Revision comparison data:
========================================================================
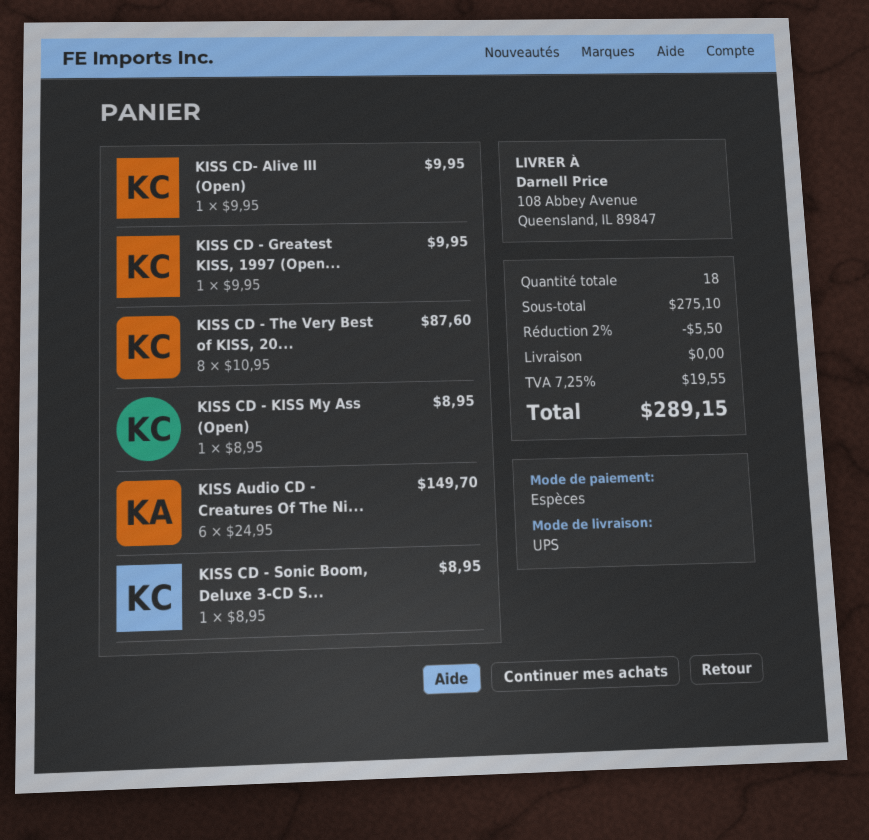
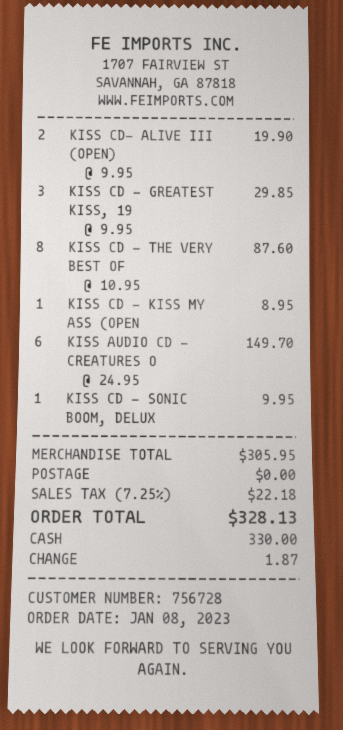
KISS CD- Alive III (Open): 1 x 9.95 = 9.95 -> 2 x 9.95 = 19.90
KISS CD - Greatest KISS, 1997 (Open...: 1 x 9.95 = 9.95 -> 3 x 9.95 = 29.85
KISS CD - Sonic Boom, Deluxe 3-CD S...: 1 x 8.95 = 8.95 -> 1 x 9.95 = 9.95
subtotal: 275.10 -> 305.95
discount: 2% = 5.50 -> none
tax: 7.25% = 19.55 -> 7.25% = 22.18
total: 289.15 -> 328.13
========================================================================
EXERCISE DIRECTIONS: With "Open" as the word to match, copy each line of the records that has it.

RESULT BELOW:
KISS CD- Alive III (Open): 1 x 9.95 = 9.95 -> 2 x 9.95 = 19.90
KISS CD - Greatest KISS, 1997 (Open...: 1 x 9.95 = 9.95 -> 3 x 9.95 = 29.85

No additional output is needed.